A big day at the hospital. Head-to-toe PET/CT scan and a brain MRI. Six hours of what used to be torture (being poked, holding still, waiting around), really wasn't so bad today. During the MRI they played some choice music, including some of my favorite songs of all time, and I wondered if the radiologist will read a smile on my face. It was there the whole time. With no medication in the bloodstream but the radioactive tracers and contrast dye.
And I even have the patience to wait till tomorrow for the results. No problem. In fact, I could wait a week without wanting to know the news. But come tomorrow it will. And who knows? It's anybody's game at this point. Right?
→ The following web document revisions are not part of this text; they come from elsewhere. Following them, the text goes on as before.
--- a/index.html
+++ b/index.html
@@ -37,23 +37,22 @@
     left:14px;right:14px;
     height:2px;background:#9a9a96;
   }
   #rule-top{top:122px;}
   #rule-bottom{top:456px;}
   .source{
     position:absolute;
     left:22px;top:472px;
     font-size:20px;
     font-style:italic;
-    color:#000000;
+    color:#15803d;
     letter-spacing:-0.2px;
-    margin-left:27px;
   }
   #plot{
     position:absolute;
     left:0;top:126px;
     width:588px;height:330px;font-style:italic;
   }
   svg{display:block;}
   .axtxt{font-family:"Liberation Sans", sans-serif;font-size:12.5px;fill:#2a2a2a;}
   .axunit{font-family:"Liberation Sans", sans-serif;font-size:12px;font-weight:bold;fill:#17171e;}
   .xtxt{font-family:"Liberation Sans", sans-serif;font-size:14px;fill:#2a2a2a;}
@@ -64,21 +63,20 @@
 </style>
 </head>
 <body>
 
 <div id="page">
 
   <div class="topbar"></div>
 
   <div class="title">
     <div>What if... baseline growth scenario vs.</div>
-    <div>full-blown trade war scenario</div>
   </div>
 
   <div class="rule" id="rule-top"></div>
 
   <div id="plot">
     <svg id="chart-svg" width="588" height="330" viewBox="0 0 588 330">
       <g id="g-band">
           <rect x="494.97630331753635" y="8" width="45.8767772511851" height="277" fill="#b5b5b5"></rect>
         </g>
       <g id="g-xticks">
I used to think of upcoming scans as brick walls. Unbreakable, cold, impossible obstacles preventing me from planning a day beyond them. We have lived in these three month chunks (which will now be shortened to 2 month chunks, by the way) with barriers at both ends. The wall is broken down only by getting through the day they tell you the news, and then you can see what the next chunk should be filled with. Treatment, sickness, fear, joy, hope? Then you can plan. But only to the next wall. So you see, you are always trapped. With no end in site.
But tonight I am reshaping that image. I am adding a door. When you plan a garden (I remember hearing on some garden show, P. Allen Smith?), you create 'rooms' with a little teaser entrance into the next space. An opening that intrigues and lures you to another place, with a different design and feeling. So behind the door that is tomorrow is just another place that I get to enjoy after loving the space I left behind.
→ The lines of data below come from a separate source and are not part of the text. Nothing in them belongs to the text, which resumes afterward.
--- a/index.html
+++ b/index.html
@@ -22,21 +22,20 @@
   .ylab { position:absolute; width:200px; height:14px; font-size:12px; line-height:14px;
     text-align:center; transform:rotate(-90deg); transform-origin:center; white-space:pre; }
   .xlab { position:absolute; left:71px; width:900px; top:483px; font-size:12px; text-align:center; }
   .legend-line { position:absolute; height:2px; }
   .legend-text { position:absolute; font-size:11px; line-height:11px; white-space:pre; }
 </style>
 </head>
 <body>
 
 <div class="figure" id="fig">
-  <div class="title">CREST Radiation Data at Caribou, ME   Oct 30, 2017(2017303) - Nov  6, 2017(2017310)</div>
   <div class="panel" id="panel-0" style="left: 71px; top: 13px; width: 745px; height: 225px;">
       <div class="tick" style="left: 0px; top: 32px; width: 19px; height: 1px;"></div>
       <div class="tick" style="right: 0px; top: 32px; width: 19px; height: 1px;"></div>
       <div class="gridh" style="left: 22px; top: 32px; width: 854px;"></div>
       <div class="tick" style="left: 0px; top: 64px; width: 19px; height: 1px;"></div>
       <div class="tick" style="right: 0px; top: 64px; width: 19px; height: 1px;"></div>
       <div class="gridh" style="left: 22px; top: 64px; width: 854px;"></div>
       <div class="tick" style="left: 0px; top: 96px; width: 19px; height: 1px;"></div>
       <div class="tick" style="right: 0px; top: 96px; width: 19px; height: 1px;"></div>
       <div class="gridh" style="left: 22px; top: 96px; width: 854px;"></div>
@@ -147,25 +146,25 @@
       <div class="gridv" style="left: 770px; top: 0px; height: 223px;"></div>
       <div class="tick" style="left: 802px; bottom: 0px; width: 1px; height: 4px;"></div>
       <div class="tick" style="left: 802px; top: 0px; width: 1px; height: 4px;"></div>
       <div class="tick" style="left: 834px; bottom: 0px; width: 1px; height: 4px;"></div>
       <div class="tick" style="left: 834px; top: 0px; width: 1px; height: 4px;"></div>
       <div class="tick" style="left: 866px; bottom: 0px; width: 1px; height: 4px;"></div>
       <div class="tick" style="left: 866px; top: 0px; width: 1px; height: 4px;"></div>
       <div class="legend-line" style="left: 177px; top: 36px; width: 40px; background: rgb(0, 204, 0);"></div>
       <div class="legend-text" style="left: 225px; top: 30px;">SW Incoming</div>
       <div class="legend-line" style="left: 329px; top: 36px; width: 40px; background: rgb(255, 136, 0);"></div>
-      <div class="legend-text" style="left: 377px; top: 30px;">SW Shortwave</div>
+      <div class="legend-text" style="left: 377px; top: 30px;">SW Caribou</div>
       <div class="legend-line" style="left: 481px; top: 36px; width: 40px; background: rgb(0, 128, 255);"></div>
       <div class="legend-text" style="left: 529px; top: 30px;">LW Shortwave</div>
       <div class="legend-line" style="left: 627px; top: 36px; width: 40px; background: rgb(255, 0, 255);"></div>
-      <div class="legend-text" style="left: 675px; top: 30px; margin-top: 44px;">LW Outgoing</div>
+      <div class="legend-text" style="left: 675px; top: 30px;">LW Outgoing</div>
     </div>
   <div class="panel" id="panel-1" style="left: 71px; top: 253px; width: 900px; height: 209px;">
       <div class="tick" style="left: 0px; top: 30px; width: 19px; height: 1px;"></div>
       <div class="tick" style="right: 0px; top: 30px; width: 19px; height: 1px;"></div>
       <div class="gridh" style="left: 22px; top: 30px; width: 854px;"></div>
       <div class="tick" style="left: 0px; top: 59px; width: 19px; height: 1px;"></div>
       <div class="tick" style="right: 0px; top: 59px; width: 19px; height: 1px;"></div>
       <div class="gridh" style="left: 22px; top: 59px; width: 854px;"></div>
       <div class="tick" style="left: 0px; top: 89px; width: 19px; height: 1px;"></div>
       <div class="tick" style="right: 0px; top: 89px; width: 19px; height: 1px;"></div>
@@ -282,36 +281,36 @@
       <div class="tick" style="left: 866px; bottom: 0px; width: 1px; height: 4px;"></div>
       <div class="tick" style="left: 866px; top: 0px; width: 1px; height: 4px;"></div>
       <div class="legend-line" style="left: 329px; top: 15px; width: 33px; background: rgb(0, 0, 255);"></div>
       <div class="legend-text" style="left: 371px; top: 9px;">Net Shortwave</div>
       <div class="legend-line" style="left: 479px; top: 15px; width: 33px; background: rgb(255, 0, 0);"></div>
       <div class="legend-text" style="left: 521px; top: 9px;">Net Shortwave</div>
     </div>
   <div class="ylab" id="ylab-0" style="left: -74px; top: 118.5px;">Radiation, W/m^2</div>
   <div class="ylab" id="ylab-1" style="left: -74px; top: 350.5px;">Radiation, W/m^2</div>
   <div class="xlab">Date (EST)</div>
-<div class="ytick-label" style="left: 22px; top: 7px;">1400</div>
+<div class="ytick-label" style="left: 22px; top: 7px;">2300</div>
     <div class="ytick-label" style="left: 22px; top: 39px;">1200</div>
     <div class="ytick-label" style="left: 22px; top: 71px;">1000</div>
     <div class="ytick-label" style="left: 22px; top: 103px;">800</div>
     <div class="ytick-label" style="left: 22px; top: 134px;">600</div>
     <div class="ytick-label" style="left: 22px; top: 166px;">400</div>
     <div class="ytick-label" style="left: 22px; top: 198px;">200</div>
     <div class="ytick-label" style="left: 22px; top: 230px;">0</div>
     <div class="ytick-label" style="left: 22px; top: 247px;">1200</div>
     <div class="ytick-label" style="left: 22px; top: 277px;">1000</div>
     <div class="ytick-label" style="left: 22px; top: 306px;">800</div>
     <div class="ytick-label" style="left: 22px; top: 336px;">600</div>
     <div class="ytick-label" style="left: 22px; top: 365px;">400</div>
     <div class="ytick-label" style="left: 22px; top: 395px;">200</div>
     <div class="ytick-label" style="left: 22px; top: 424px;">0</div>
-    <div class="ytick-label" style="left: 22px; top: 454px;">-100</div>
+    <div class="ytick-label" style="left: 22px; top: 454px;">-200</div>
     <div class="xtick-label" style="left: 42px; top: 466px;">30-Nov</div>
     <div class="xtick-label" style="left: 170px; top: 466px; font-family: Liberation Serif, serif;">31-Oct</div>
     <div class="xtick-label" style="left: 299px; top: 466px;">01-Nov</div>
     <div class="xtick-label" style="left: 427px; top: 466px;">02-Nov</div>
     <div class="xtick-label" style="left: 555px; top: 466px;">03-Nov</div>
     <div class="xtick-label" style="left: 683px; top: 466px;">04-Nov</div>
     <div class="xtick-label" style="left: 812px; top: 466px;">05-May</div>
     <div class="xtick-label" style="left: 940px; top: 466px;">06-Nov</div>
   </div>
"Keep Thou my feet; I do not ask to see
The distance scene, one step enough for me."
Trying not to read into the fact that it is September 11th tomorrow, and the forecast calls for rain, wind, and thunderstorms. Yikes!
I nailed an old horseshoe we found when we were building this house above the front door to counter my superstitions. We have come up with a few fun stories about its origins (Butch Cassidy rode through these parts after all). I will walk under it tomorrow on my way to the hospital while throwing some salt over my shoulder, crossing my fingers, and saying a prayer. And maybe someday the legend will conclude that the woman who found that horseshoe, a hundred years later, turned out to be a very lucky woman indeed.